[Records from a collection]
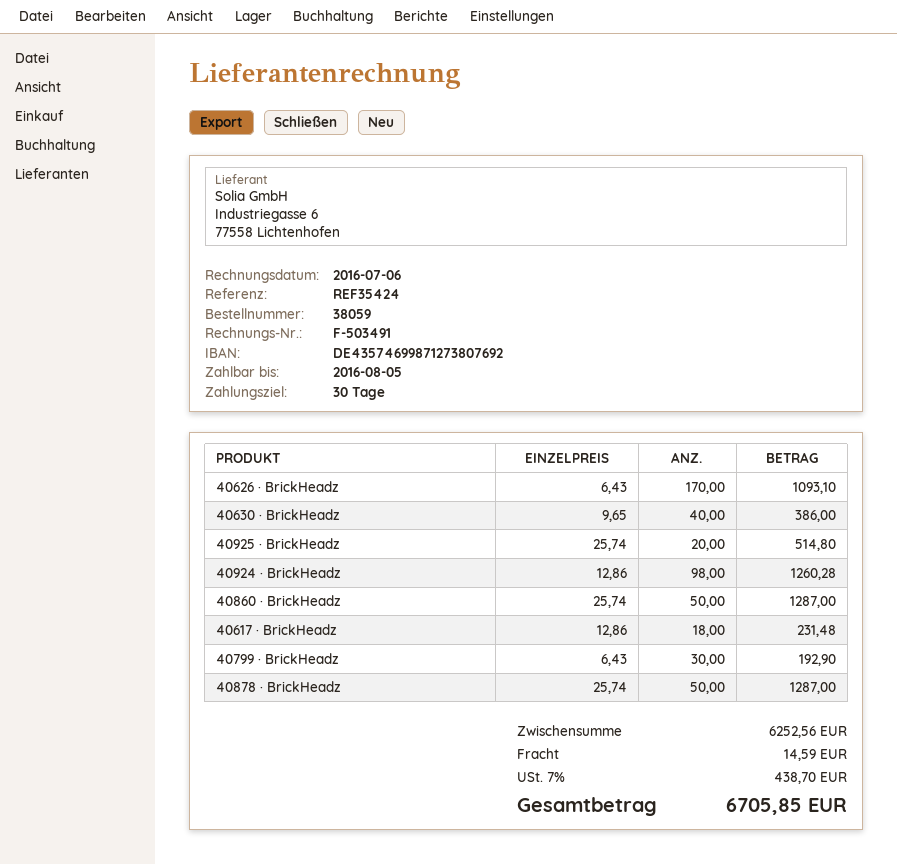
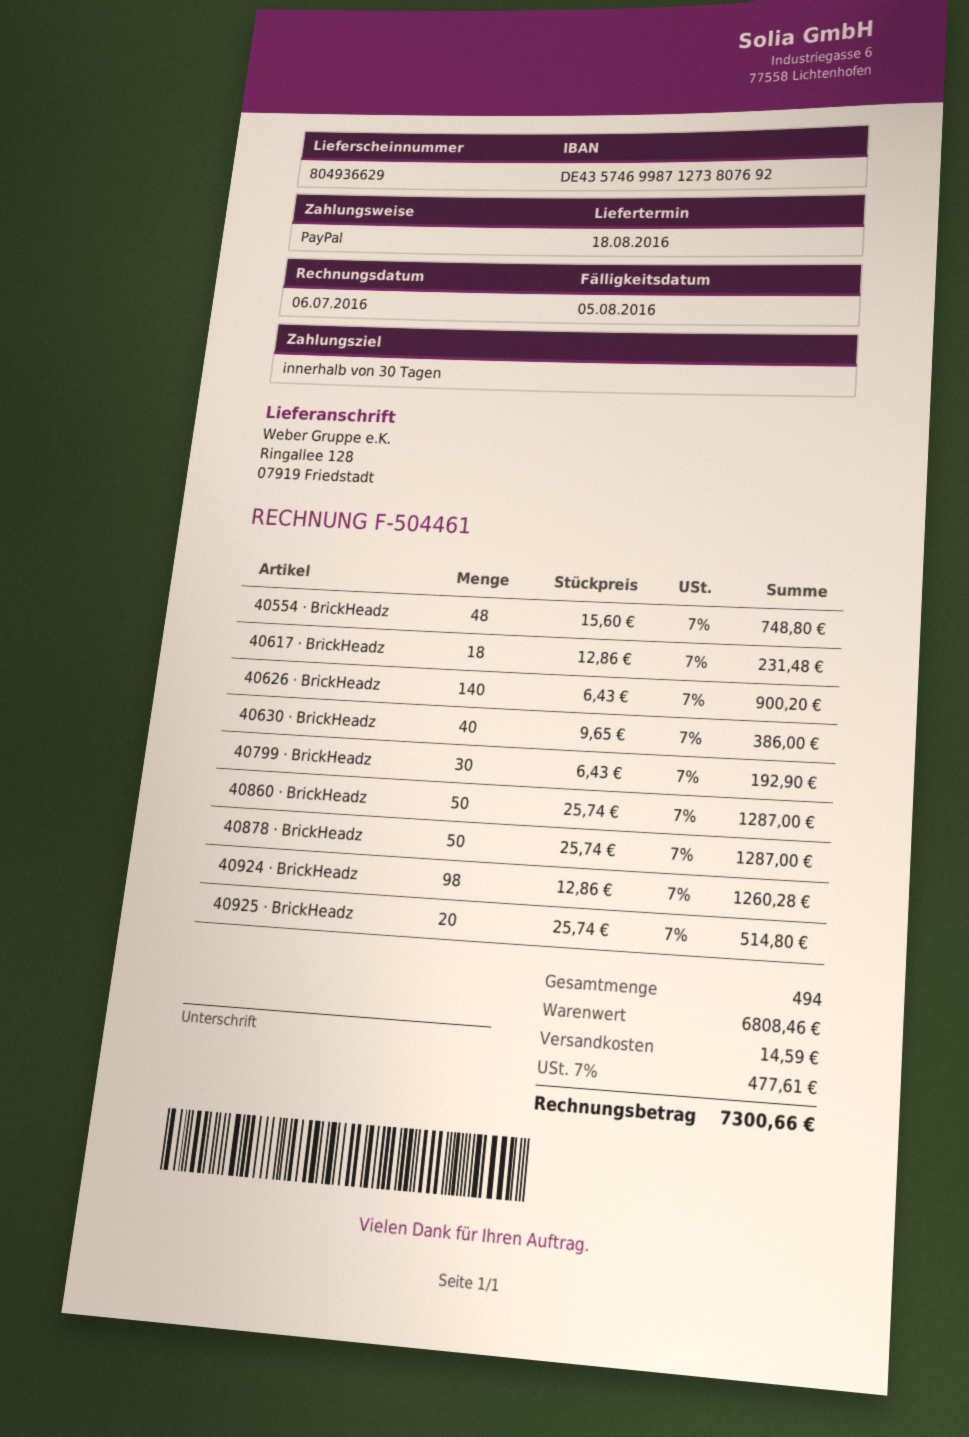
invoice number: F-503491 -> F-504461
40626 · BrickHeadz: 170 x 6.43 = 1093.10 -> 140 x 6.43 = 900.20
40554 · BrickHeadz: none -> 48 x 15.60 = 748.80
subtotal: 6252.56 -> 6808.46
tax: 7% = 438.70 -> 7% = 477.61
total: 6705.85 -> 7300.66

▸ Problem to work on:
Pictures aside, reproduce all of the data exactly.

▸ Solution to the exercise:
invoice number: F-503491 -> F-504461
40626 · BrickHeadz: 170 x 6.43 = 1093.10 -> 140 x 6.43 = 900.20
40554 · BrickHeadz: none -> 48 x 15.60 = 748.80
subtotal: 6252.56 -> 6808.46
tax: 7% = 438.70 -> 7% = 477.61
total: 6705.85 -> 7300.66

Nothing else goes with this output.